Name Type Description
name str, default = 'hypernet_reconciliation'

Name of the hypernet parameter reconciliation function

r int, default = 2

Submatrix rank parameter.

Methods:

Name Description
__init__

It initializes the hypernet parameter reconciliation function.

calculate_l

It calculates the length of required parameters for the reconciliation function.

forward

It implements the abstract forward method declared in the base reconciliation class.

Source code in tinybig/reconciliation/hypernet_reconciliation.py
class hypernet_reconciliation(fabrication):
    r"""
    The hypernet based parameter reconciliation function.

    It performs the hypernet based parameter reconciliation, and returns the reconciled parameter matrix of shape (n, D).
    This class inherits from the reconciliation class (i.e., the fabrication class in the module directory).

    ...

    Notes
    ----------
    Formally, given the input parameter vector $\mathbf{w} \in {R}^l$ from length $l$, the hypernet based
    parameter reconciliation function projects it to a high-dimensional parameter matrix of shape (n, D) via a hypernet
    model, e.g., MLP, as follows
    $$
        \begin{equation}
            \psi(\mathbf{w}) = \text{HyperNet}(\mathbf{w}) = \mathbf{W} \in {R}^{n \times D},
        \end{equation}
    $$
    where $\text{HyperNet}(\cdot)$ denotes a randomly initialized MLP model with frozen parameters.

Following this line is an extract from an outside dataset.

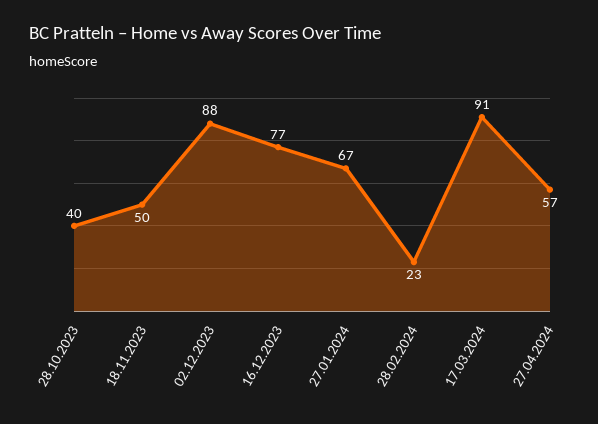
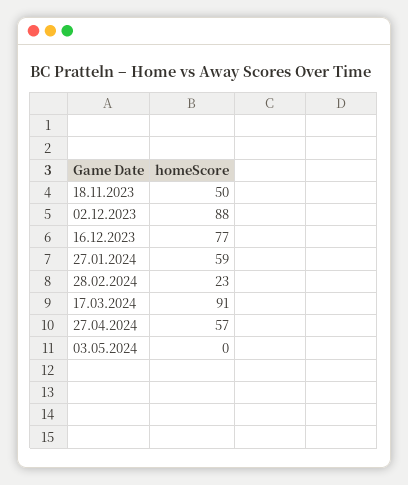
28.10.2023: 40 -> none
27.01.2024: 67 -> 59
03.05.2024: none -> 0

    For the hybernet based parameter reconciliation function, **the parameter length $l$ should be assigned manually** in
    the initialization method, and it cannot be calculated based on the dimension parameters $n$ and $D$ anymore.

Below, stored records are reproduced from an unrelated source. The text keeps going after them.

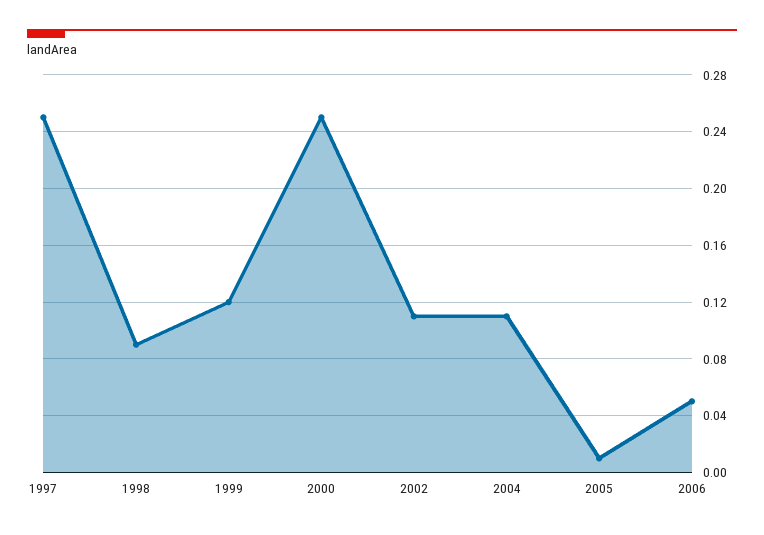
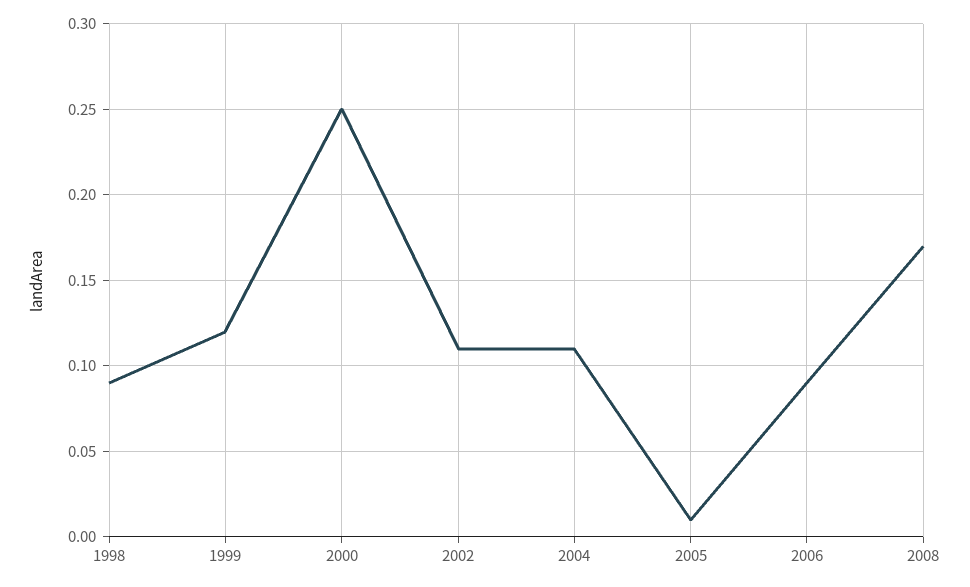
1997: 0.25 -> none
2006: 0.05 -> 0.09
2008: none -> 0.17

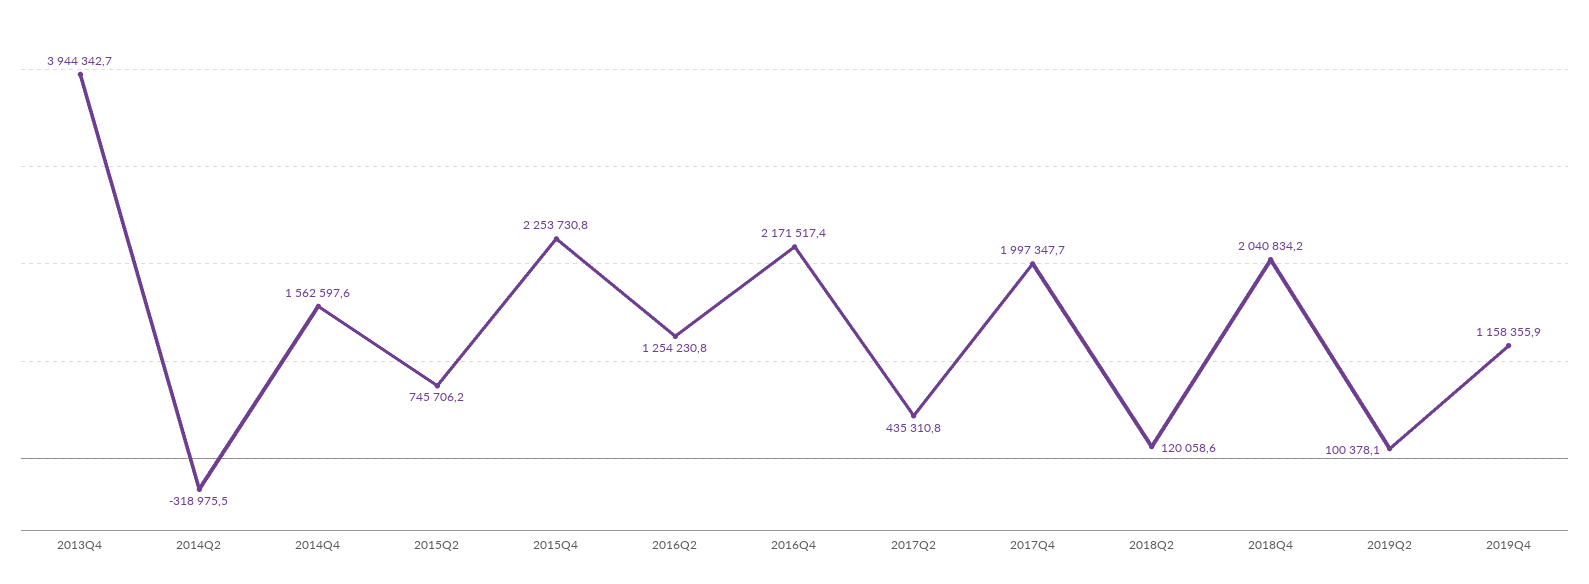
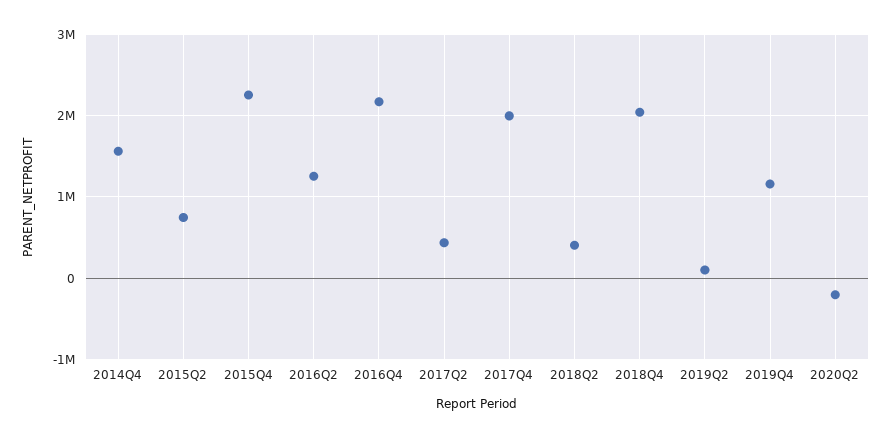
2013Q4: 3944342.7 -> none
2014Q2: -318975.5 -> none
2018Q2: 120058.6 -> 400000
2020Q2: none -> -200000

    Also in the current project, we use a frozen MLP with 1 hidden layer as the hypernet for parameter reconciliation.
    Meanwhile, the current implementation of this reconciliation function also allows the dynamic MLP with learnable
    parameters, which can be turned on or turned off by chanting the "static" parameter as True or False, respectively.

    Attributes
    ----------
    name: str, default = 'hypernet_reconciliation'
        Name of the hypernet parameter reconciliation function
    r: int, default = 2
        Submatrix rank parameter.

    Methods
    ----------
    __init__
        It initializes the hypernet parameter reconciliation function.

    calculate_l
        It calculates the length of required parameters for the reconciliation function.

    forward
        It implements the abstract forward method declared in the base reconciliation class.
    """
    def __init__(self, name='hypernet_reconciliation', l: int = 64, hidden_dim: int = 128, static: bool = True, net = None, *args, **kwargs):
        """
        The initialization method of the hypernet parameter reconciliation function.

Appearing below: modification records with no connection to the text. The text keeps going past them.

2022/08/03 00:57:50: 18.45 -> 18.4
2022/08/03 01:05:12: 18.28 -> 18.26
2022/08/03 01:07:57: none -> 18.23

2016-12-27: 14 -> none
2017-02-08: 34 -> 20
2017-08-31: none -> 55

        It initializes a hypernet parameter reconciliation function object.
        This method will also call the initialization method of the base class as well.

        Parameters
        ----------
        name: str, default = 'hypernet_reconciliation'
            Name of the hypernet based parameter reconciliation function.
        l: int, default = 64
            The learnable parameter length, which needs to be assigned manually.
        hidden_dim: int, default = 128
            The hidden layer dimension of the hypernet MLP.
        static: bool, default = True
            The static hypernet indicator. If state=True, the hypernet MLP is frozen; if state=False,
            the hypernet MLP is dynamic and contains learnable parameters as well.
        net: torch.nn.Sequential, default = None,
            The hypernet MLP model.

        Returns
        ----------
        fabrication
            The hypernet parameter reconciliation function object.
        """
        super().__init__(name=name, *args, **kwargs)
        self.l = l
        self.hidden_dim = hidden_dim
        warnings.warn('In hypernet based reconciliation function, parameter l and hidden_dim cannot be None, '
                      'which will be set with the default values 64 and 128, respectively...')
        self.net = net
        self.static = static

    def calculate_l(self, n: int = None, D: int = None):
        r"""
        The required parameter number calculation method.

        It calculates the number of required learnable parameters, i.e., $l$, of the parameter reconciliation function.

        Notes
        -------
        For the hybernet based parameter reconciliation function, **the parameter length $l$ should be assigned manually**
        in the initialization method, and it cannot be calculated based on the dimension parameters $n$ and $D$ anymore.

        Parameters
        ----------
        n: int
            The dimension of the output space.
        D: int
            The dimension of the intermediate expansion space.

        Returns
        -------
        int
            The number of required learnable parameters.
        """
        return self.l

    def initialize_hypernet(self, l: int, n: int, D: int, hidden_dim: int, static: bool = True, device: str = 'cpu'):
        r"""
        The hypernet MLP initialization method.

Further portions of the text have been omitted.